_TASK GOAL_:
Could you find each line of the data below that contains the word "location" and copy those lines?

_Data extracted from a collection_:
————
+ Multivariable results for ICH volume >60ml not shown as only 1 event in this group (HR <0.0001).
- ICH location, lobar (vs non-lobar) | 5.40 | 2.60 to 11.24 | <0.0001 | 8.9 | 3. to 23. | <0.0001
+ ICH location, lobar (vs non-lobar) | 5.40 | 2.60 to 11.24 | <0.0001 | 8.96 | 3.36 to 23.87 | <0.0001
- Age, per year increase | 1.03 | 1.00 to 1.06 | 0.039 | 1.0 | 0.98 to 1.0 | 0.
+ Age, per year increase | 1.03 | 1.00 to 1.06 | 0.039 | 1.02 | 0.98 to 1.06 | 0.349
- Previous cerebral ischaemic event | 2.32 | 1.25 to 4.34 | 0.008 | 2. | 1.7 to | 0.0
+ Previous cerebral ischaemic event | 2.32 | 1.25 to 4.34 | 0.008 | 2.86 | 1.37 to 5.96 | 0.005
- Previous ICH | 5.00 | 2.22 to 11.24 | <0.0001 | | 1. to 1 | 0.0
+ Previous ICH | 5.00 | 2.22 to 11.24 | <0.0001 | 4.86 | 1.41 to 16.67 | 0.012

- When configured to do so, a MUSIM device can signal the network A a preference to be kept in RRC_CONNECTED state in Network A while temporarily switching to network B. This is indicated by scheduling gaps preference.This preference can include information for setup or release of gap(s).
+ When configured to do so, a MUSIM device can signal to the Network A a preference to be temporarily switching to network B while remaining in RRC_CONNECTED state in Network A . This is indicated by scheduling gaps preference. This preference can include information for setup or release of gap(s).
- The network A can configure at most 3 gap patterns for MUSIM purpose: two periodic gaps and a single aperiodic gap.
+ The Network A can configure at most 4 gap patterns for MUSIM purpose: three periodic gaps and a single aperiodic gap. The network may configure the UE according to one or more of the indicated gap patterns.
————
_SOLUTION TO THIS EXERCISE_:
- ICH location, lobar (vs non-lobar) | 5.40 | 2.60 to 11.24 | <0.0001 | 8.9 | 3. to 23. | <0.0001
+ ICH location, lobar (vs non-lobar) | 5.40 | 2.60 to 11.24 | <0.0001 | 8.96 | 3.36 to 23.87 | <0.0001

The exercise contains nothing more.